PowerShell: Deploying vCenter High Availability in Advanced Mode

Written by Sam McGeown
Published on 30/6/2017 - Read in about 4 min (690 words)

With the release of vSphere 6.5, VMware upped the game for vCenter High Availability (vCHA) and introduced an active/passive/witness cluster setup to provide a failover cluster for vCenter Server Appliances. The diagram below shows the architecture of the solution.

Deploying vCHA can be done in two modes - “Basic” and “Advanced”. You can use Basic mode if the vCenter you want to be HA is managing the hosts it resides on - in this scenario the wizard configures your vCenter and deploys the Passive and Witness nodes for you. If you have a management cluster for your vCenter Server, or you are deploying a nested environment, you need to use the advanced mode - in this scenario you must configure your active node, deploy clones for the passive and witness nodes, then enable the configuration.

The ever-there-first William Lam has written an excellent PowerShell module for vCHA in Basic mode, which gave me a massive head start when looking at the code for Advanced mode. I will hopefully contributing part of my code to this module to extend it.

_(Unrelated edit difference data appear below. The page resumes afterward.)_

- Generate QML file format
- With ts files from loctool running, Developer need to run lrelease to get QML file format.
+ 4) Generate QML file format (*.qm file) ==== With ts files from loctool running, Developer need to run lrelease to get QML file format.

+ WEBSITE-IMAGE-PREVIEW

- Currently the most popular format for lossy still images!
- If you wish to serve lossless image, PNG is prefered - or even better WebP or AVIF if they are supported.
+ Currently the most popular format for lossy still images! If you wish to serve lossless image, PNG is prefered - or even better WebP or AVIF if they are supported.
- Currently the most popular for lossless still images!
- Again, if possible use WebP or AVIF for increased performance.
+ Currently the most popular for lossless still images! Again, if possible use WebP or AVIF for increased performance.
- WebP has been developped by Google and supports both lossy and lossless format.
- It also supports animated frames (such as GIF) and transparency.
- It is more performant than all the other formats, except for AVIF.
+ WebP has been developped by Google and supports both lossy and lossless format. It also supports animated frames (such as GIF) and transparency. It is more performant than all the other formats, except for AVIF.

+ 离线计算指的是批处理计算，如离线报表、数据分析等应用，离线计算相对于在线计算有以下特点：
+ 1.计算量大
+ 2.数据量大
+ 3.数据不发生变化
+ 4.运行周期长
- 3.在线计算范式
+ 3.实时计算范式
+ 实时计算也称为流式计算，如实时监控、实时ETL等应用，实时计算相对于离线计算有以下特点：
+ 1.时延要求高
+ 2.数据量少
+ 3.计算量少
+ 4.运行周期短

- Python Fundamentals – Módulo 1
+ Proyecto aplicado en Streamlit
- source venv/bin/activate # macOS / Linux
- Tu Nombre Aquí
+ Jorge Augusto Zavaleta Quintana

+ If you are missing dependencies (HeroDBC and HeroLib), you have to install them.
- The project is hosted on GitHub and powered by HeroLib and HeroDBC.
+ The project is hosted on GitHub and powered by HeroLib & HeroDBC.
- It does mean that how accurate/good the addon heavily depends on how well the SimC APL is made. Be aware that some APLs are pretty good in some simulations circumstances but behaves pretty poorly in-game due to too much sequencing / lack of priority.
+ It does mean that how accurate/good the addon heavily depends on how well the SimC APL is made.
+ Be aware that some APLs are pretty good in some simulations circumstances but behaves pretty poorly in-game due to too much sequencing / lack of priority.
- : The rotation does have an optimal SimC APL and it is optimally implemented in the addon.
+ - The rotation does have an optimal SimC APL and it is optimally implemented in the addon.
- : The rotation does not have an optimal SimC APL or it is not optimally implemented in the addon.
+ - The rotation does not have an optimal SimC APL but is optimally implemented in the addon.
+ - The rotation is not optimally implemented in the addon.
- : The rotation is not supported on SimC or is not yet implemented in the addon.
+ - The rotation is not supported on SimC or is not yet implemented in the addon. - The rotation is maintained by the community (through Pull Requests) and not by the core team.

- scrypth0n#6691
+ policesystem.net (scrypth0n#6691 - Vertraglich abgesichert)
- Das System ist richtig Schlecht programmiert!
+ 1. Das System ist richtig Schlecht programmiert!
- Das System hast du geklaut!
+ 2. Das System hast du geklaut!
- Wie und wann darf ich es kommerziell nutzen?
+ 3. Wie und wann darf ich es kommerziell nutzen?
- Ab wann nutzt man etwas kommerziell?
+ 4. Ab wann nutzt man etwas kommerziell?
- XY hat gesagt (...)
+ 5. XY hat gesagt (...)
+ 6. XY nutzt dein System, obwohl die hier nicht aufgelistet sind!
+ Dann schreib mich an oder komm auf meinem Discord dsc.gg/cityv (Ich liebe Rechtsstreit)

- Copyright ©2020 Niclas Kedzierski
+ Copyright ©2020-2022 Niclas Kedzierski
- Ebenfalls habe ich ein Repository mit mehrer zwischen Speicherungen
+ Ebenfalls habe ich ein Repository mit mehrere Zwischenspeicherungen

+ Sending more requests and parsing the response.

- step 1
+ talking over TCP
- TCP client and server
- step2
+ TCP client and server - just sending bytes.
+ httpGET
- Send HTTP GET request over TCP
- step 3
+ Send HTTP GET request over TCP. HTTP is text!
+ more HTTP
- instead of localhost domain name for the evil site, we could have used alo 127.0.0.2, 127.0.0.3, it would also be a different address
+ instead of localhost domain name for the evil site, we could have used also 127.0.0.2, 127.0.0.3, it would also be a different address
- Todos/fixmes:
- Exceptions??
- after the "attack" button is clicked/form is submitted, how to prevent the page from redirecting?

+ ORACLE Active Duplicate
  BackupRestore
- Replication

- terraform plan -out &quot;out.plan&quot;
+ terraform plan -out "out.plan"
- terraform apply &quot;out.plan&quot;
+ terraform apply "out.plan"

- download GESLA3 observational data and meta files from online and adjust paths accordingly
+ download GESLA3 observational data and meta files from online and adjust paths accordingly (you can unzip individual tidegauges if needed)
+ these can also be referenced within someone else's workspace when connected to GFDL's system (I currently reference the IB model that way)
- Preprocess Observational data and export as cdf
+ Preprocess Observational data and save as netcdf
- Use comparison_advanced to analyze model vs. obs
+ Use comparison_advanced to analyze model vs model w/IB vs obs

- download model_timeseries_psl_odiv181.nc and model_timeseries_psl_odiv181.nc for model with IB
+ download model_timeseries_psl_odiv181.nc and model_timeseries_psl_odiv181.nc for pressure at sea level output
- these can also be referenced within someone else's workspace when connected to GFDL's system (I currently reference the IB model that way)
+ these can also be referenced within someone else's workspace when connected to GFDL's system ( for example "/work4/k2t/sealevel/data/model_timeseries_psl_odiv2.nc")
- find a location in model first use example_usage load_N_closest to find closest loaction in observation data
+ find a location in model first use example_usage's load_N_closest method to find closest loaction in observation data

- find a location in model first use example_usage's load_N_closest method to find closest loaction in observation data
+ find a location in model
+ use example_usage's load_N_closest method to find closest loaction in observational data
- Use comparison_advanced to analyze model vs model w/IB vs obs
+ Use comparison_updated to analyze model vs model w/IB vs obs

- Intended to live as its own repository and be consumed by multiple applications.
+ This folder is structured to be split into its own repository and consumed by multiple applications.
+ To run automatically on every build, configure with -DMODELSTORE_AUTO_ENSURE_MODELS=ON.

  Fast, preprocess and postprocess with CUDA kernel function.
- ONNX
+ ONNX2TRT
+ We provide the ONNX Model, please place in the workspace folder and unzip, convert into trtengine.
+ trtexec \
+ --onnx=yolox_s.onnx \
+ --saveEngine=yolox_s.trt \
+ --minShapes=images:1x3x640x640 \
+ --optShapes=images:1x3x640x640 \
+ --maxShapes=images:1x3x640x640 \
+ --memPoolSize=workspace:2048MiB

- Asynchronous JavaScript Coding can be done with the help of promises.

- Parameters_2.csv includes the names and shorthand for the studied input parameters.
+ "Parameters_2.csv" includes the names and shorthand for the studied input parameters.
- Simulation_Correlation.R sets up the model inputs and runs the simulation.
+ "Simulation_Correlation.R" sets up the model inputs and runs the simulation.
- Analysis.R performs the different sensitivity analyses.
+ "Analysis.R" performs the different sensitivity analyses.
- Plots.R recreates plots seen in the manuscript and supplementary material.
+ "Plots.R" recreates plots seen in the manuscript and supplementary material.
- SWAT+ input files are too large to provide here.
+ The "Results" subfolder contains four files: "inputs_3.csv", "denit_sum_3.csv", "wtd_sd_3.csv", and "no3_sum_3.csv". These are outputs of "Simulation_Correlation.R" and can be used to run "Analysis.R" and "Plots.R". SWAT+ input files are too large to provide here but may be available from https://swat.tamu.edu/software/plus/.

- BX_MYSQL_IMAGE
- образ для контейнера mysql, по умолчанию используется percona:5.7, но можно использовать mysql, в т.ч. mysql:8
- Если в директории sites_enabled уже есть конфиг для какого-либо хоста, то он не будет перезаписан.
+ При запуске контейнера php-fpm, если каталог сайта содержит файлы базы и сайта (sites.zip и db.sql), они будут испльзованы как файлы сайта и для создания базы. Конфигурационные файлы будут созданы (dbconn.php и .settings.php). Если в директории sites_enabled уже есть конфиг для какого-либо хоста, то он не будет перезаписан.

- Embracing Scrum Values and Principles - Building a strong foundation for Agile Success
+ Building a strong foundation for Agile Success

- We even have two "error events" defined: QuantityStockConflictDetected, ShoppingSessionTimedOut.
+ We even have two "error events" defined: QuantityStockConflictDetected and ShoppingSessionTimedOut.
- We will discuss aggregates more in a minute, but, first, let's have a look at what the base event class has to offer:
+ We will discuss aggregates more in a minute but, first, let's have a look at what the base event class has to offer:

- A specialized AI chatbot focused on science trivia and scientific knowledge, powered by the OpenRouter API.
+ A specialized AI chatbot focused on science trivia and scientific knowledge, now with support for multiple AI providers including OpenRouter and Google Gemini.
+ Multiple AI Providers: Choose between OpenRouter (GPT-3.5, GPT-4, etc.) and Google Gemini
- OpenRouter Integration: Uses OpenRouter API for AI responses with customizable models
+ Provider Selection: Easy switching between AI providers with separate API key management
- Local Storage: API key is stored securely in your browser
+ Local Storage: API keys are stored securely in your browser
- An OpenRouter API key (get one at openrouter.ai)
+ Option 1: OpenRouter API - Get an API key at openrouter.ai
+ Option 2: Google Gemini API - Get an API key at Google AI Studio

For those who just want the script, check out my GitHub repository - HA vCenter DeployThe process to configure vCHA manually, and in my script goes like this:

  1. Deploy the Active vCenter Server Appliance
  2. Assign a license to vCenter (required to enable HA)
  3. Add a 2nd NIC for the Private heartbeat network
  4. Prepare VCSA for HA
  5. Clone the Passive node
  6. Clone the Witness node
  7. Configure VCSA for HA
  8. Resize the Witness node
  9. Create a DRS rule separating all the nodes

All in, it takes about 50 minutes to deploy and configure (on my lab hardware, YMMV). I’ve broken each step up so it can be ran separately (using the switches) or all at once (no switches). Configuration is in the form of a JSON file which is loaded into the $podConfig variable. A verbose log file contains all the output that is supressed in the console when running, for debugging - again the file is defined in the JSON config.

JSON Config File

The configuration file should be (hopefully) fairly self explanatory, with the following sections:

  • target - the destination vCenter instance, including credentials, locations, network port groups and network details

  • sources - the path to the folder containing the extracted VCSA installers

  • active - configuration for the Active VCSA server

  • cluster - configuration for the cluster members

  • general - miscellaneous configuration such as syslog server, log location and SSH enable

  • license - the required licenses (just vSphere in this case!)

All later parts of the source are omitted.